TASK MATERIAL:
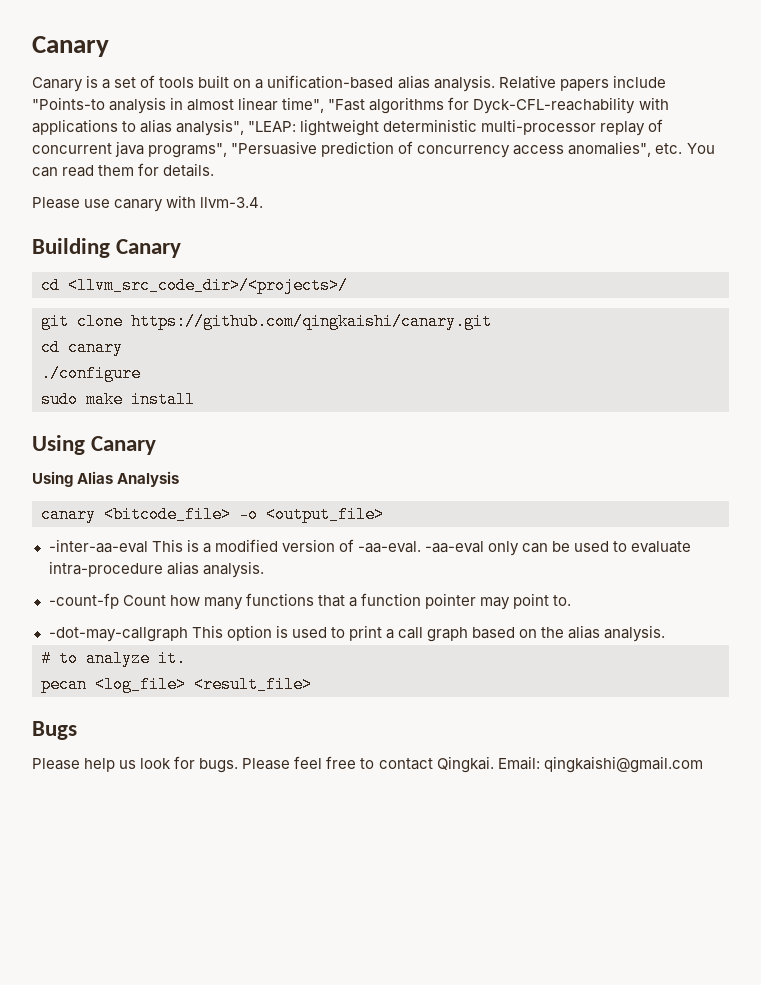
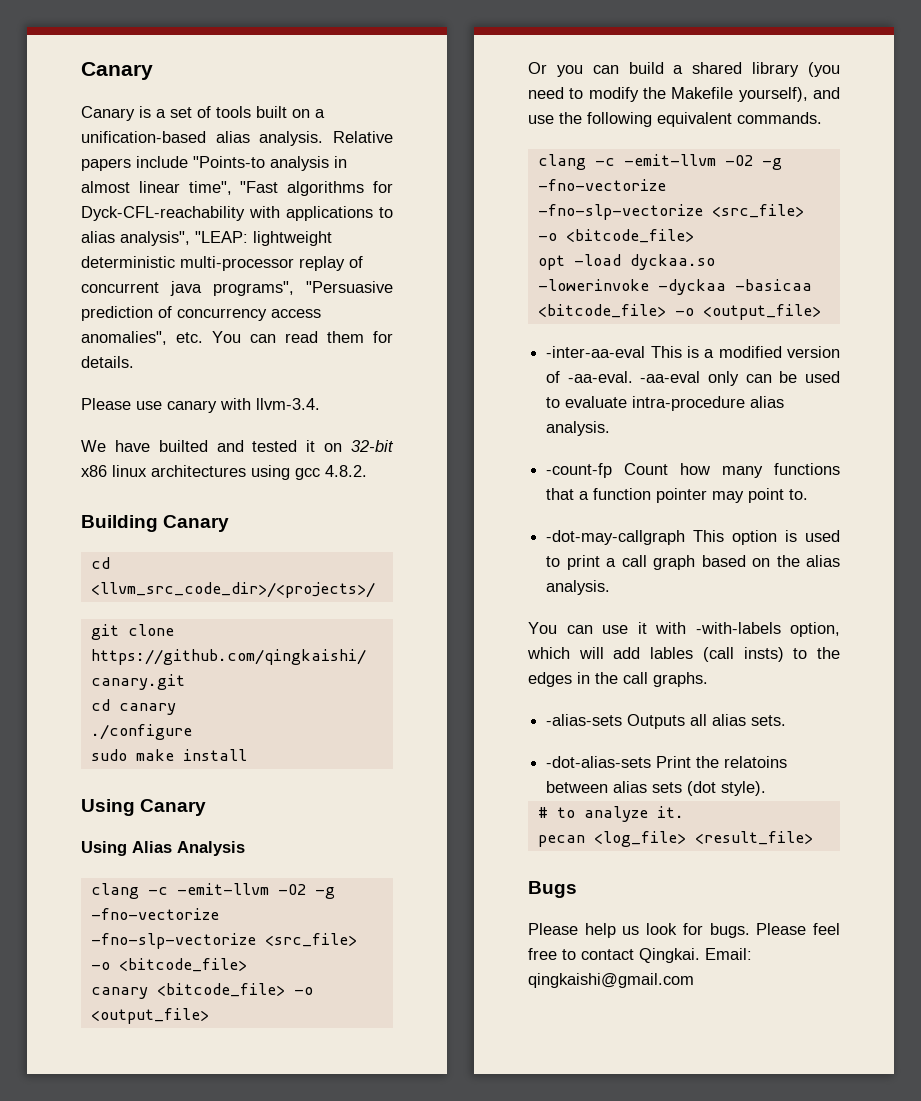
+ We have builted and tested it on 32-bit x86 linux architectures using gcc 4.8.2.
  Using Alias Analysis
+ clang -c -emit-llvm -O2 -g -fno-vectorize -fno-slp-vectorize <src_file> -o <bitcode_file>
  canary <bitcode_file> -o <output_file>
+ Or you can build a shared library (you need to modify the Makefile yourself), and use the following equivalent commands.
+ clang -c -emit-llvm -O2 -g -fno-vectorize -fno-slp-vectorize <src_file> -o <bitcode_file>
+ opt -load dyckaa.so -lowerinvoke -dyckaa -basicaa <bitcode_file> -o <output_file>
+ You can use it with -with-labels option, which will add lables (call insts) to the edges in the call graphs.
+ -alias-sets Outputs all alias sets.
+ -dot-alias-sets Print the relatoins between alias sets (dot style).

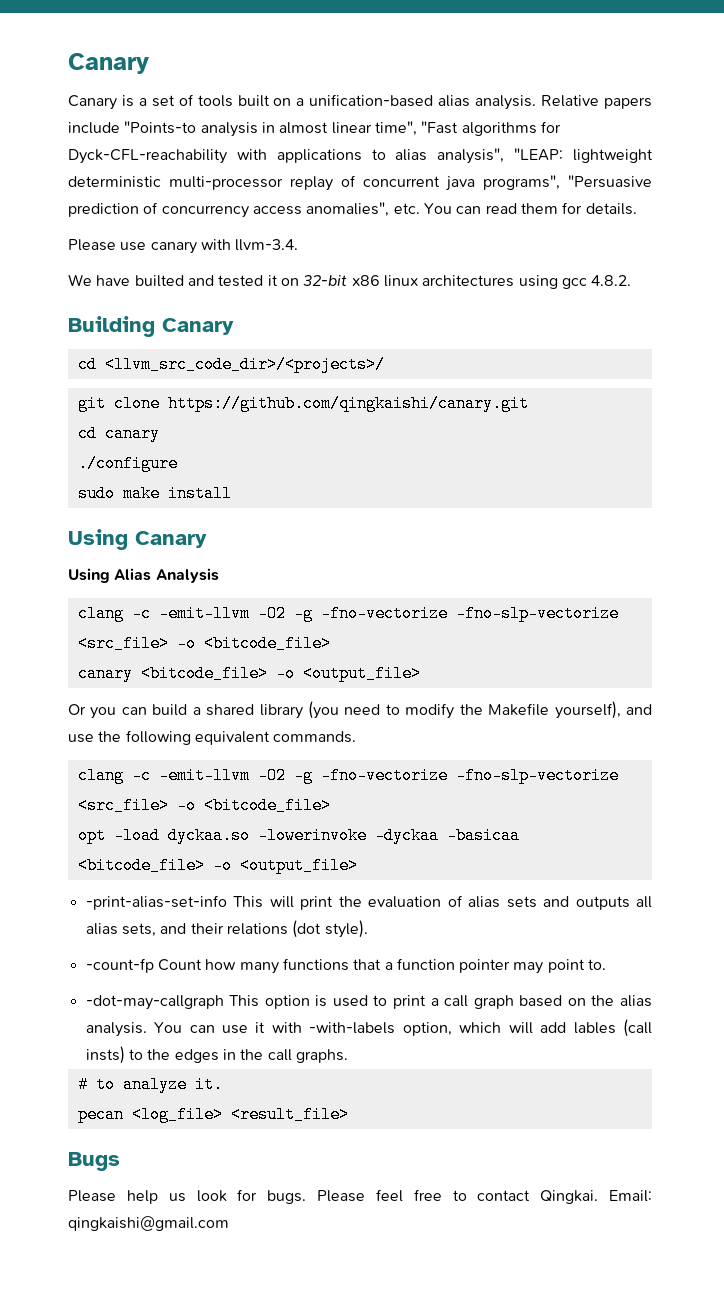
- -inter-aa-eval This is a modified version of -aa-eval. -aa-eval only can be used to evaluate intra-procedure alias analysis.
+ -print-alias-set-info This will print the evaluation of alias sets and outputs all alias sets, and their relations (dot style).
- -dot-may-callgraph This option is used to print a call graph based on the alias analysis.
- You can use it with -with-labels option, which will add lables (call insts) to the edges in the call graphs.
+ -dot-may-callgraph This option is used to print a call graph based on the alias analysis. You can use it with -with-labels option, which will add lables (call insts) to the edges in the call graphs.
- -alias-sets Outputs all alias sets.
- -dot-alias-sets Print the relatoins between alias sets (dot style).

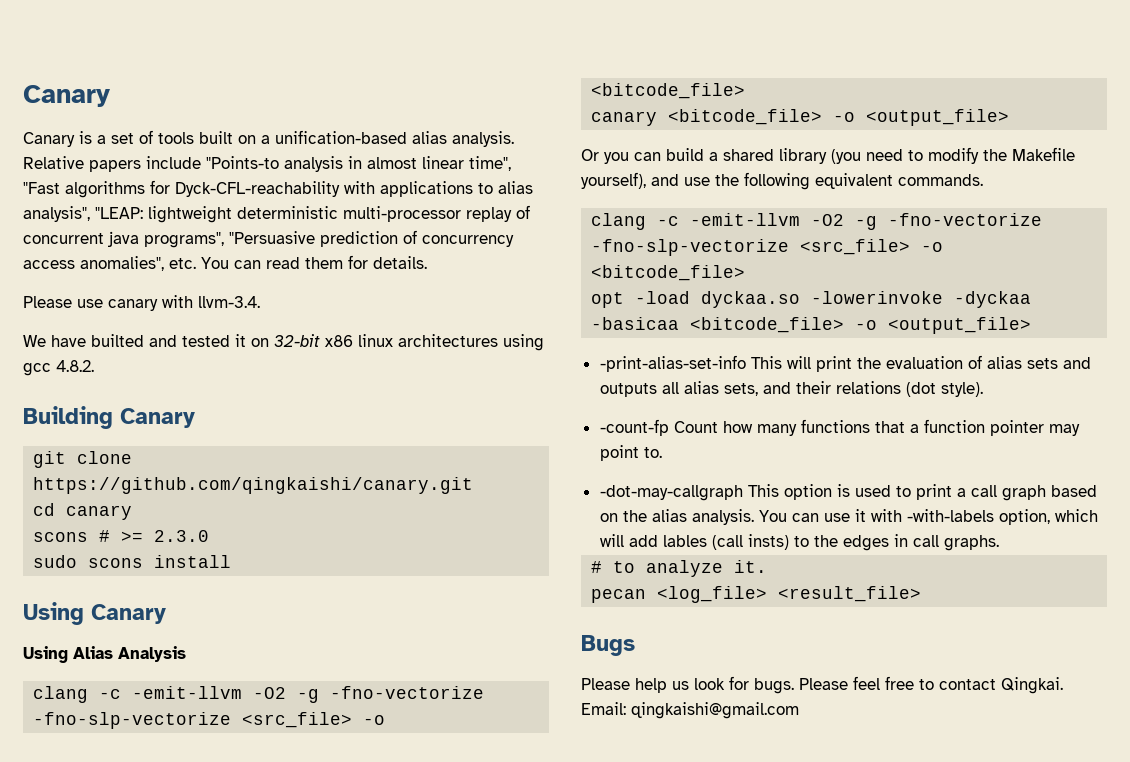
- cd <llvm_src_code_dir>/<projects>/
- ./configure
+ scons # >= 2.3.0
- sudo make install
+ sudo scons install
- You can use it with -with-labels option, which will add lables (call insts) to the edges in the call graphs.
+ You can use it with -with-labels option, which will add lables (call insts) to the edges in call graphs.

TRY IT: Leaving out the pictures, output each line above exactly as it is.

COMPLETED TASK:
+ We have builted and tested it on 32-bit x86 linux architectures using gcc 4.8.2.
  Using Alias Analysis
+ clang -c -emit-llvm -O2 -g -fno-vectorize -fno-slp-vectorize <src_file> -o <bitcode_file>
  canary <bitcode_file> -o <output_file>
+ Or you can build a shared library (you need to modify the Makefile yourself), and use the following equivalent commands.
+ clang -c -emit-llvm -O2 -g -fno-vectorize -fno-slp-vectorize <src_file> -o <bitcode_file>
+ opt -load dyckaa.so -lowerinvoke -dyckaa -basicaa <bitcode_file> -o <output_file>
+ You can use it with -with-labels option, which will add lables (call insts) to the edges in the call graphs.
+ -alias-sets Outputs all alias sets.
+ -dot-alias-sets Print the relatoins between alias sets (dot style).

- -inter-aa-eval This is a modified version of -aa-eval. -aa-eval only can be used to evaluate intra-procedure alias analysis.
+ -print-alias-set-info This will print the evaluation of alias sets and outputs all alias sets, and their relations (dot style).
- -dot-may-callgraph This option is used to print a call graph based on the alias analysis.
- You can use it with -with-labels option, which will add lables (call insts) to the edges in the call graphs.
+ -dot-may-callgraph This option is used to print a call graph based on the alias analysis. You can use it with -with-labels option, which will add lables (call insts) to the edges in the call graphs.
- -alias-sets Outputs all alias sets.
- -dot-alias-sets Print the relatoins between alias sets (dot style).

- cd <llvm_src_code_dir>/<projects>/
- ./configure
+ scons # >= 2.3.0
- sudo make install
+ sudo scons install
- You can use it with -with-labels option, which will add lables (call insts) to the edges in the call graphs.
+ You can use it with -with-labels option, which will add lables (call insts) to the edges in call graphs.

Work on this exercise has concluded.